Am 01.10.2013 03:57, schrieb Roland Mainz:
> On Tue, Oct 1, 2013 at 3:43 AM, Ian Romanick <idr at freedesktop.org> wrote:
>> On 09/30/2013 05:47 PM, Roland Mainz wrote:
>>> On Tue, Oct 1, 2013 at 2:27 AM, Ian Romanick <idr at freedesktop.org> wrote:
>>>> On 09/27/2013 04:46 PM, Kenneth Graunke wrote:
>>>>> This was only used for uploading batchbuffer data, and only on 32-bit
>>>>> systems.  If this is actually useful, we might want to use it more
>>>>> widely.  But more than likely, it isn't.
>>>>
>>>> This probably is still useful, alas.  The glibc memcpy wants to do an
>>>> Atom-friendly backwards walk of the addresses.
>>>
>>> Erm... just curious: Are you sure this is done for Atom ? Originally
>>> such copy-from-highest-to-lowest-address copying is (should be: "was")

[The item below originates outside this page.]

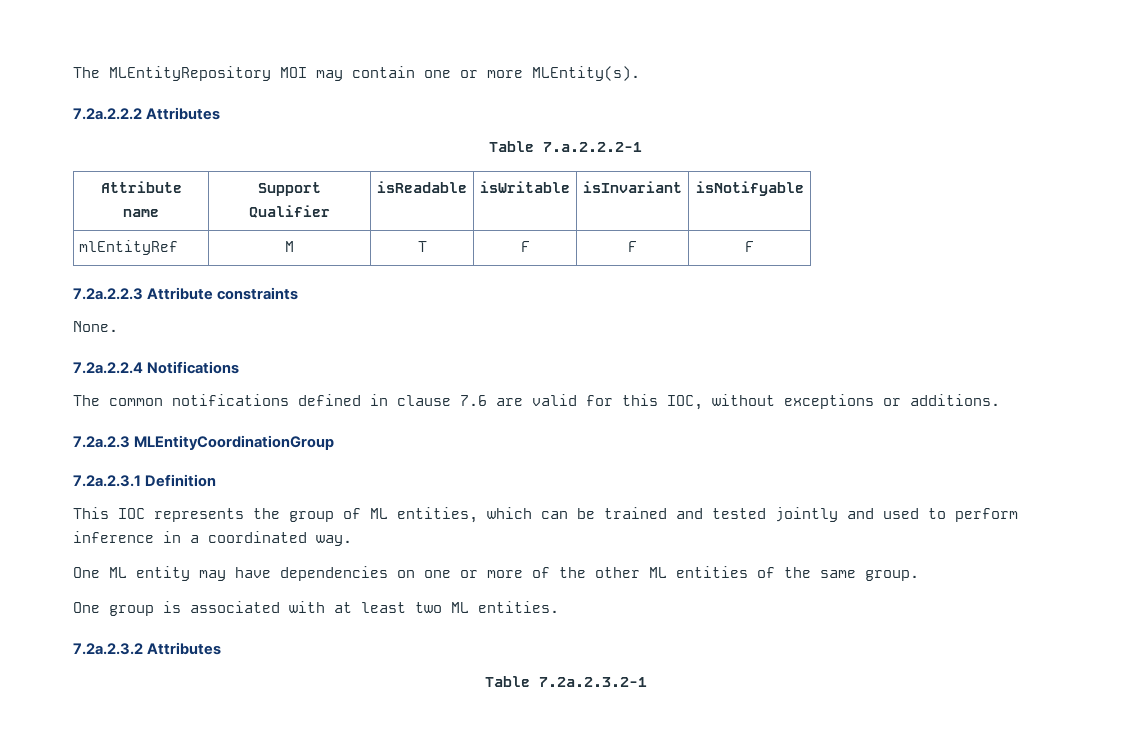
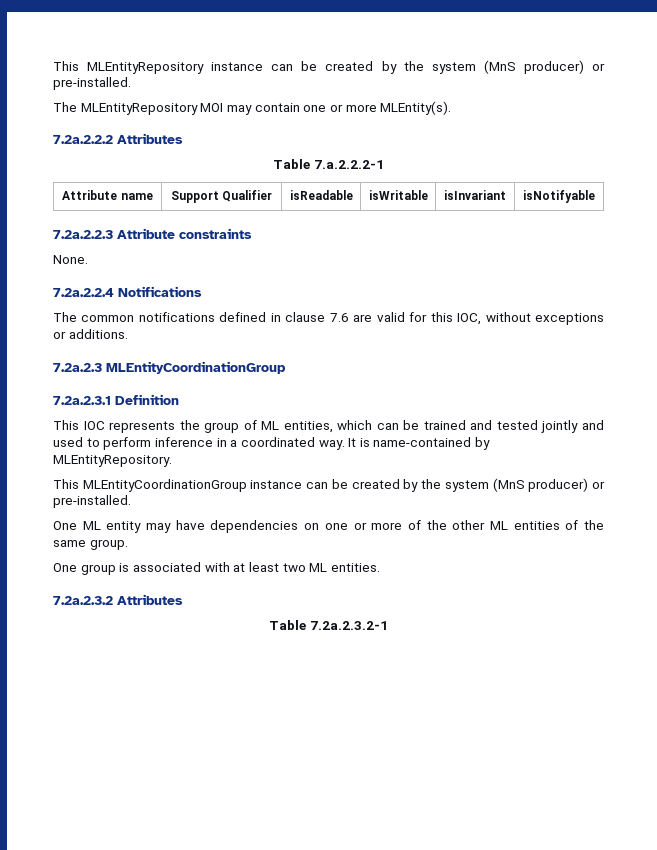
+ This MLEntityRepository instance can be created by the system (MnS producer) or pre-installed.
- mlEntityRef | M | T | F | F | F
+ It is name-contained by MLEntityRepository.
+ This MLEntityCoordinationGroup instance can be created by the system (MnS producer) or pre-installed.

>>> done to enable overlapping copies... but at least POSIX mandates that
>>> |memcpy()| is not required to support overlapping copies and users
>>> should use |memmove()| instead in such cases (for example Solaris uses
>>> the POSIX interpretation in this case... and AFAIK Apple OSX even hits
>>> you with an |abort()| if you attempt an overlapping copy with
>>> |memcpy()| (or |strcpy()|) (and AFAIK "valgrind" will complain about
>>> such abuse of |memcpy()|/|strcpy()|/|stpcpy()|, too)).
>>
>> I was pretty sure it was Atom... though looking at the glibc source, the
>> backward memcpy is only used on Core i3, i5, and i7 unless
>> USE_AS_MEMMOVE is defined.  Hmm...
> 
> Grrrr... wrong glibc used on wrong CPU ?
> 
> Well... on Solaris that issue was solved via the loop-back filesystem:
> -- snip --
> $ mount | fgrep libc
> /lib/libc.so.1 on /usr/lib/libc/libc_hwcap1.so.1
> read/write/setuid/devices/dev=1690002 on Sat Sep 28 17:08:31 2013
> -- snip --
> (the system starts with a generic libc and then figures out which
> optimised libc to use and then mounts the matching libc as file (!!)
> over /lib/libc.so.1).
> 
> The other solution in this area is to add special CPU type handling to
> the linker and runtime linker... the advantage is that you only need
> one libc.so.1 binary anymore... the disadvantage is that libc.so.1,
> linker and runtime linker must cooperate... and debugging is far more
> difficult than using mount(1)+fgrep(1) ... ;-/
> 
>>>> For some kinds of
>>>> mappings (uncached?), this breaks write combining and ruins performance.
>>>
>>> That more or less breaks performance _everywhere_ because automatic
>>> prefetch obtains the next cache line and not the previous one.
>>
>> Except your out-of-order CPU is really smart, and, IIRC, that makes it
>> usually not break.  I think.
> 
> I'm not sure whether the out-of-order CPUs can look that deep into the
> instruction queue or whether their queue is really _that_ deep (not
> even Sun's "ROCK" processor tried that). AFAIK it's more likely that
> some "statistics" bits remember that the loop is going backwards...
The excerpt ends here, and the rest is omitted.